Retrouver Giuseppe Grassonelli parmi les finalistes du prix Leonardo Sciascia-Racalmare, écrivain, essayiste, journaliste et homme politique, en a fait pâlir plus d'un. La récompense littéraire porte, en hommage, le nom de cet auteur. Car celui-ci a publié plusieurs ouvrages dénonçant les rouages de la mafia, sous couvert de fiction (lire Le jour de la chouette, qui raconte l'omerta dans un village sicilien, ou Le Député, une pièce de théâtre établissant la complicité entre politiques et mafieux).

 

Giuseppe Grassonelli n'est pourtant pas le premier venu : il a été condamné à la prison à perpétuité, et on le considère comme l'un des leaders de la Stidda. Pourtant, son livre Malerba, coécrit avec le journaliste Carmelo Sardo, figure bien dans la liste des derniers retenus pour la récompense. 

 

Le livre mélange criminalité et sexe, une lecture d'été presque anodine, et plutôt visuelle – le genre de livre qui se prête volontiers à une adaptation cinématographique. Cette découverte a provoqué la démission immédiate du juré Gaspare Agnello, en protestation.
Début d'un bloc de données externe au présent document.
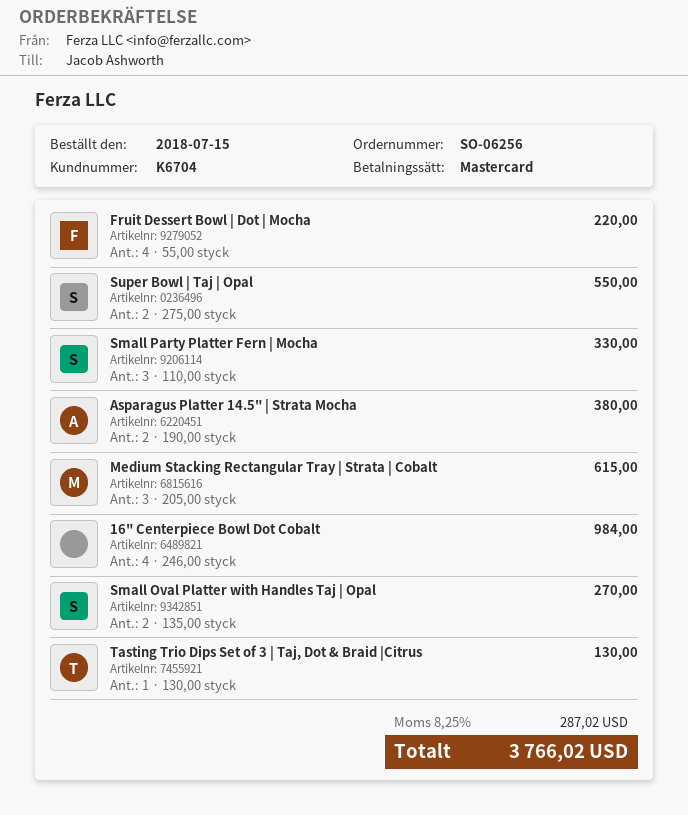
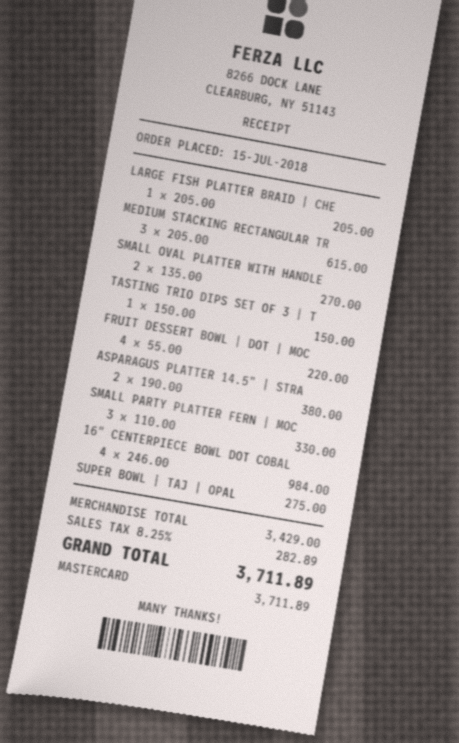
Super Bowl | Taj | Opal: 2 x 275.00 = 550.00 -> 1 x 275.00 = 275.00
Tasting Trio Dips Set of 3 | Taj, Dot & Braid |Citrus: 1 x 130.00 = 130.00 -> 1 x 150.00 = 150.00
LARGE FISH PLATTER BRAID | CHE: none -> 1 x 205.00 = 205.00
tax: 8.25% = 287.02 -> 8.25% = 282.89
total: 3766.02 -> 3711.89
Selon lui, l'éclairage médiatique de l'affaire profite abusivement au livre, et lui accorder le prix Racalmare « serait une insulte aux victimes de Grassonnelli ». 

 

Agnello a pris sa décision, et ne souhaite pas impliquer les autres membres du jury, mais il espère que le monde littéraire italien prendra conscience de ce problème. Car Grassonnelli tenterait, dans l'ouvrage, de minimiser ses actes, et s'accorderait une justification voilée, alors même qu'il a servi d'assassin dans la mafia. Or, le prix a été créé, rappelle le juré, « comme un outil de rédemption culturelle pour le Sud [...] Quelle défaite pour la culture ». 

 

Histoire d'une rédemption...

 

Pour le coauteur, Carmelo Sardo, toute cette polémique est vaine. « Giuseppe Grassonnelli et moi sommes très heureux et immensément fiers. Quoiqu'il arrive, pour nous, c'est déjà un succès. » Et de rappeler que son coauteur a fait 20 ans de prison, au terme desquels il a racheté sa dette à la société : avec ce livre, lui est offerte une nouvelle opportunité.  

 

« Est-il possible qu'un condamné à perpétuité, coupable de crimes odieux et dont les meurtres sont encore vivaces dans les chairs des victimes, puisse participer à un prix littéraire », s'interroge Agnello ? Le plus étrange, dans cette histoire, se retrouve dans le profil des deux autres finalistes. 

 

Ainsi, il y a le livre de Caterina Chinnici, fille du juge Rocco, assassiné en plein milieu de la foule, par la mafia, en juillet 1983, juste devant son domicile de Palerme, È così lieve il tuo bacio sulla fronte. Et l'autre de Salvatore Falzone, Piccola Atene, qui construit tout un récit entre la mafia et les anti-mafieux, dans la province de Calatnissetta.

 

Paradoxal ?  

 

Le livre Malerba (bande-annonce ci-dessous) a été publié chez Libri Mondadori. Il raconte l'ensemble de la vie de Giuseppe, depuis le village sicilien de sa naissance, en passant par l'abandon, et une jeunesse dissolue. Sexe, luxure, pour un jeune homme « qui n'a pas confiance en l'État ni aucune morale, qui serait en mesure de contenir la férocité humaine ». 

 

Le personnage s'appelle alors Antonio Brasso, le nom d'emprunt que Giuseppe avait quand il travaillait pour la mafia, et parle de l'anarchie, du régime clanique... et du changement qui s'est opéré en lui, après son arrestation, à l'âge de 27 ans, et ses années de détention.